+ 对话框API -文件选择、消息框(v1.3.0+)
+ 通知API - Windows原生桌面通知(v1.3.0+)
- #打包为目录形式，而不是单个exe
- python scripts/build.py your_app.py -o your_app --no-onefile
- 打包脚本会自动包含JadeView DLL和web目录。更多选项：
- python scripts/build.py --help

...

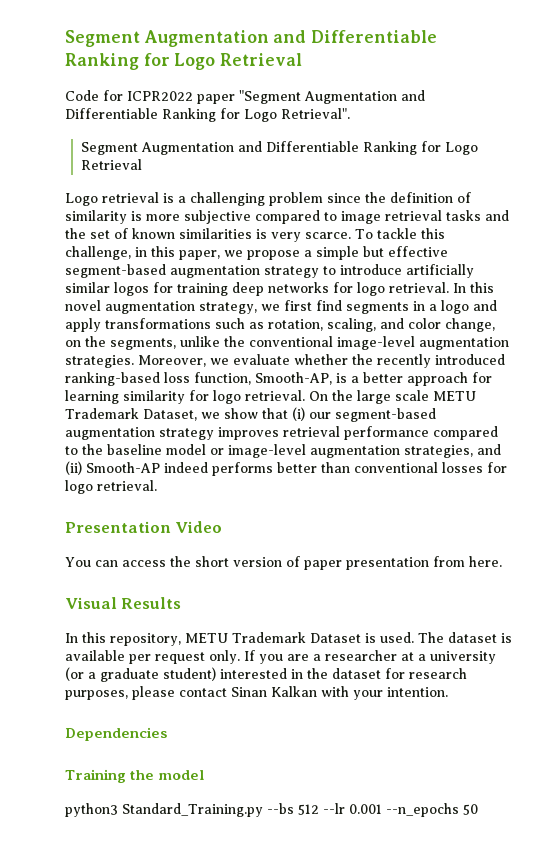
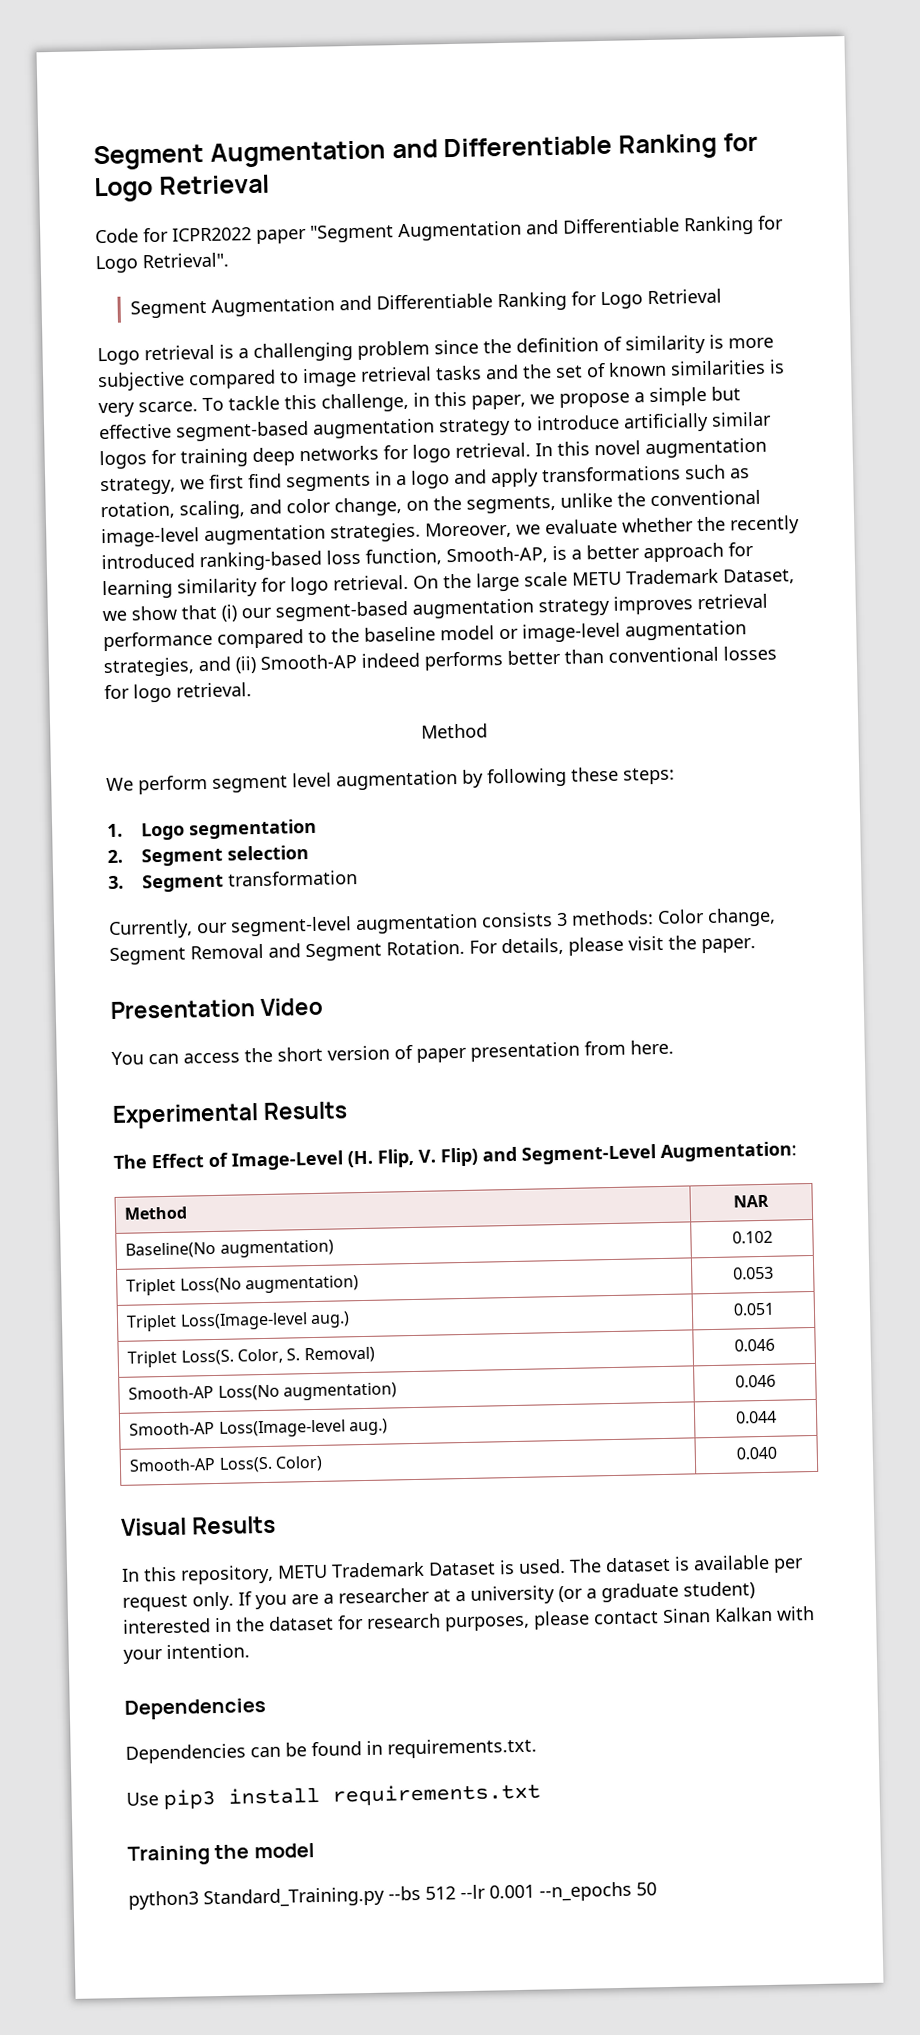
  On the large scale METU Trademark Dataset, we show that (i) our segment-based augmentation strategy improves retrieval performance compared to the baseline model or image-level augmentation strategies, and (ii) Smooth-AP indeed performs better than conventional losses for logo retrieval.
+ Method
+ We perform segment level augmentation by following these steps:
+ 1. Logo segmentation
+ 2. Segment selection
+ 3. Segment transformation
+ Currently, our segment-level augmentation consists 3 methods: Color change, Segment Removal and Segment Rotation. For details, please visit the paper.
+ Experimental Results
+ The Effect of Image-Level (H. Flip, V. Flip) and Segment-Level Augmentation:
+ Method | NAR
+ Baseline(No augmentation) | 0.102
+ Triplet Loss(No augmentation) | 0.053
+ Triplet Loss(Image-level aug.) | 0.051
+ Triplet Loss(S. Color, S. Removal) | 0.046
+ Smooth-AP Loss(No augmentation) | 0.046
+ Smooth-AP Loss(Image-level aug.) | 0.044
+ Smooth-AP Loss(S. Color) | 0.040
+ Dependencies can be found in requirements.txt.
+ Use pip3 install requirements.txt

---

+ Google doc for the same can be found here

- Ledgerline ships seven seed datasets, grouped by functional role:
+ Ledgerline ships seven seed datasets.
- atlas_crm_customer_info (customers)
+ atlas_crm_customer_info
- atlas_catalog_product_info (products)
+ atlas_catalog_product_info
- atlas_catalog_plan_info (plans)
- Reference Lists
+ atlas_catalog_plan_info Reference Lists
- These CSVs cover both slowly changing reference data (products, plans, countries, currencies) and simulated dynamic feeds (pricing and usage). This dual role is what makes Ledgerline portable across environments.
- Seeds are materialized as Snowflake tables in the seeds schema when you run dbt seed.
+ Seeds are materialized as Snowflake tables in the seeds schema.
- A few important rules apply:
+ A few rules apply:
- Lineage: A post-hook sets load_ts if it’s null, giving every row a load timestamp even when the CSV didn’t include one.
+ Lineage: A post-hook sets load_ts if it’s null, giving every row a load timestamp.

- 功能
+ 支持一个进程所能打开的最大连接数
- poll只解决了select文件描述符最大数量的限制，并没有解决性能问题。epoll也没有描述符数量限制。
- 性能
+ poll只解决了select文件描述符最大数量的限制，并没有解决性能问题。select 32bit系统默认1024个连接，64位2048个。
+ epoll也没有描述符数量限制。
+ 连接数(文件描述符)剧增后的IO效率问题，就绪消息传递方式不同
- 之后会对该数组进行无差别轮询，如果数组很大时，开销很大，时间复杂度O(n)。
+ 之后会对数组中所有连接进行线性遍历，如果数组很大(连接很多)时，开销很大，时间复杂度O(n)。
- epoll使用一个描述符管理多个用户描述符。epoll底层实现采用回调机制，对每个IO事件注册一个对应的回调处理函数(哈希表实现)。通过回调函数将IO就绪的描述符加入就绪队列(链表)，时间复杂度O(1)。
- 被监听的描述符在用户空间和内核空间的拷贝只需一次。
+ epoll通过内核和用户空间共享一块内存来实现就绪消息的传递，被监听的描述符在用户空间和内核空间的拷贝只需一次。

▶ **Task requirements**: Given the records above, return exactly the lines starting at the line containing "aug.) | 0.051" and ending at the line containing "pip3 install requirements.txt", including both.

▶ **Answer area**:
+ Triplet Loss(Image-level aug.) | 0.051
+ Triplet Loss(S. Color, S. Removal) | 0.046
+ Smooth-AP Loss(No augmentation) | 0.046
+ Smooth-AP Loss(Image-level aug.) | 0.044
+ Smooth-AP Loss(S. Color) | 0.040
+ Dependencies can be found in requirements.txt.
+ Use pip3 install requirements.txt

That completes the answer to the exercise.